*Exercise instructions*
Images excepted, the data below must be repeated exactly.

─── Source material ───

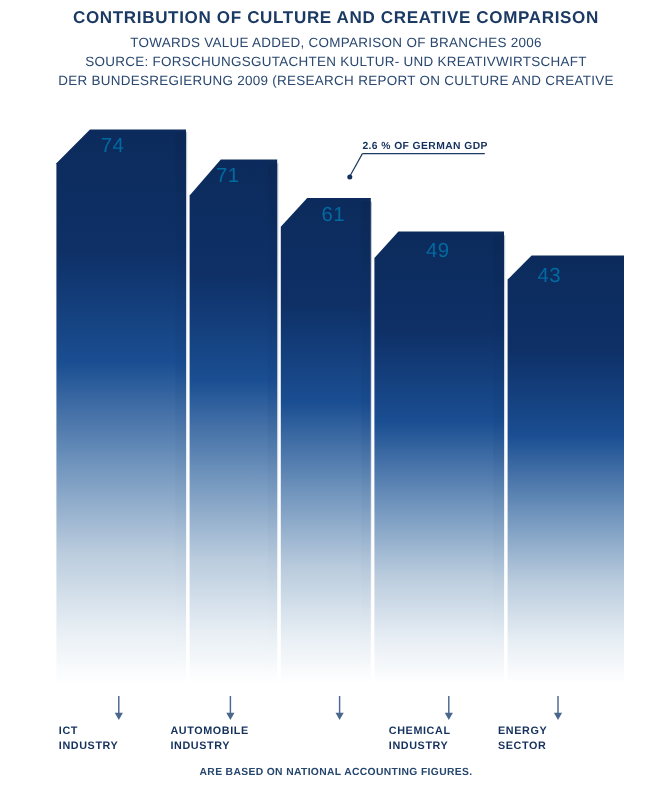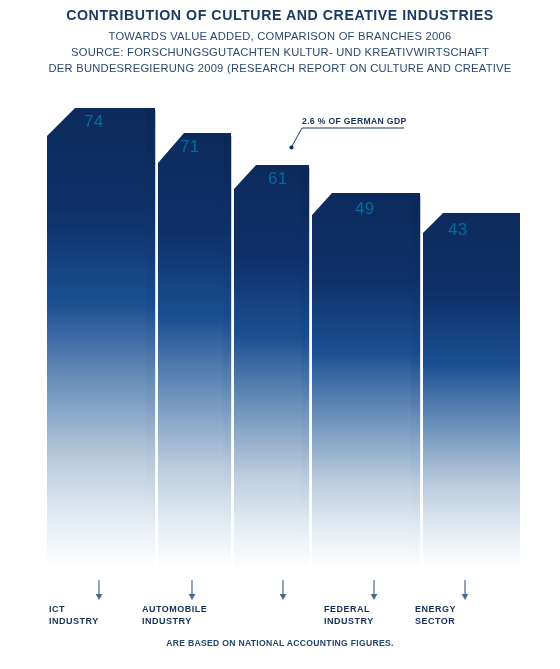--- a/index.html
+++ b/index.html
@@ -67,21 +67,21 @@
     font-size:8.6px;font-weight:bold;letter-spacing:.3px;
     color:#24456d;line-height:12.4px;
   }
 </style>
 </head>
 <body>
 
 <div id="stage">
 
   <div class="header">
-    <div class="title">CONTRIBUTION OF CULTURE AND CREATIVE INDUSTRIES</div>
+    <div class="title">CONTRIBUTION OF CULTURE AND CREATIVE COMPARISON</div>
     <div class="subline first">TOWARDS VALUE ADDED, COMPARISON OF BRANCHES 2006</div>
     <div class="subline">SOURCE: FORSCHUNGSGUTACHTEN KULTUR- UND KREATIVWIRTSCHAFT</div>
     <div class="subline">DER BUNDESREGIERUNG 2009 (RESEARCH REPORT ON CULTURE AND CREATIVE</div>
   </div>
 
   <div class="chart">
 
     <svg class="bars-svg" width="560" height="669" viewBox="0 0 560 669">
       <defs>
         <linearGradient id="barGrad" x1="0" y1="0" x2="0" y2="1">
@@ -161,21 +161,21 @@
 
     <div class="cat" style="left:49px;top:604px;width:100px;">
       <span>ICT</span>
       <span class="cat-l2">INDUSTRY</span>
     </div>
     <div class="cat" style="left:142px;top:604px;width:100px;">
       <span>AUTOMOBILE</span>
       <span class="cat-l2">INDUSTRY</span>
     </div>
     <div class="cat" style="left:324px;top:604px;width:100px;">
-      <span>FEDERAL</span>
+      <span>CHEMICAL</span>
       <span class="cat-l2">INDUSTRY</span>
     </div>
     <div class="cat" style="left:415px;top:604px;width:100px;">
       <span>ENERGY</span>
       <span class="cat-l2">SECTOR</span>
     </div>
   </div>
 
   <div class="footnote" style="top:637px;">
     <div>ARE BASED ON NATIONAL ACCOUNTING FIGURES.</div>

───

*Task response*
--- a/index.html
+++ b/index.html
@@ -67,21 +67,21 @@
     font-size:8.6px;font-weight:bold;letter-spacing:.3px;
     color:#24456d;line-height:12.4px;
   }
 </style>
 </head>
 <body>
 
 <div id="stage">
 
   <div class="header">
-    <div class="title">CONTRIBUTION OF CULTURE AND CREATIVE INDUSTRIES</div>
+    <div class="title">CONTRIBUTION OF CULTURE AND CREATIVE COMPARISON</div>
     <div class="subline first">TOWARDS VALUE ADDED, COMPARISON OF BRANCHES 2006</div>
     <div class="subline">SOURCE: FORSCHUNGSGUTACHTEN KULTUR- UND KREATIVWIRTSCHAFT</div>
     <div class="subline">DER BUNDESREGIERUNG 2009 (RESEARCH REPORT ON CULTURE AND CREATIVE</div>
   </div>
 
   <div class="chart">
 
     <svg class="bars-svg" width="560" height="669" viewBox="0 0 560 669">
       <defs>
         <linearGradient id="barGrad" x1="0" y1="0" x2="0" y2="1">
@@ -161,21 +161,21 @@
 
     <div class="cat" style="left:49px;top:604px;width:100px;">
       <span>ICT</span>
       <span class="cat-l2">INDUSTRY</span>
     </div>
     <div class="cat" style="left:142px;top:604px;width:100px;">
       <span>AUTOMOBILE</span>
       <span class="cat-l2">INDUSTRY</span>
     </div>
     <div class="cat" style="left:324px;top:604px;width:100px;">
-      <span>FEDERAL</span>
+      <span>CHEMICAL</span>
       <span class="cat-l2">INDUSTRY</span>
     </div>
     <div class="cat" style="left:415px;top:604px;width:100px;">
       <span>ENERGY</span>
       <span class="cat-l2">SECTOR</span>
     </div>
   </div>
 
   <div class="footnote" style="top:637px;">
     <div>ARE BASED ON NATIONAL ACCOUNTING FIGURES.</div>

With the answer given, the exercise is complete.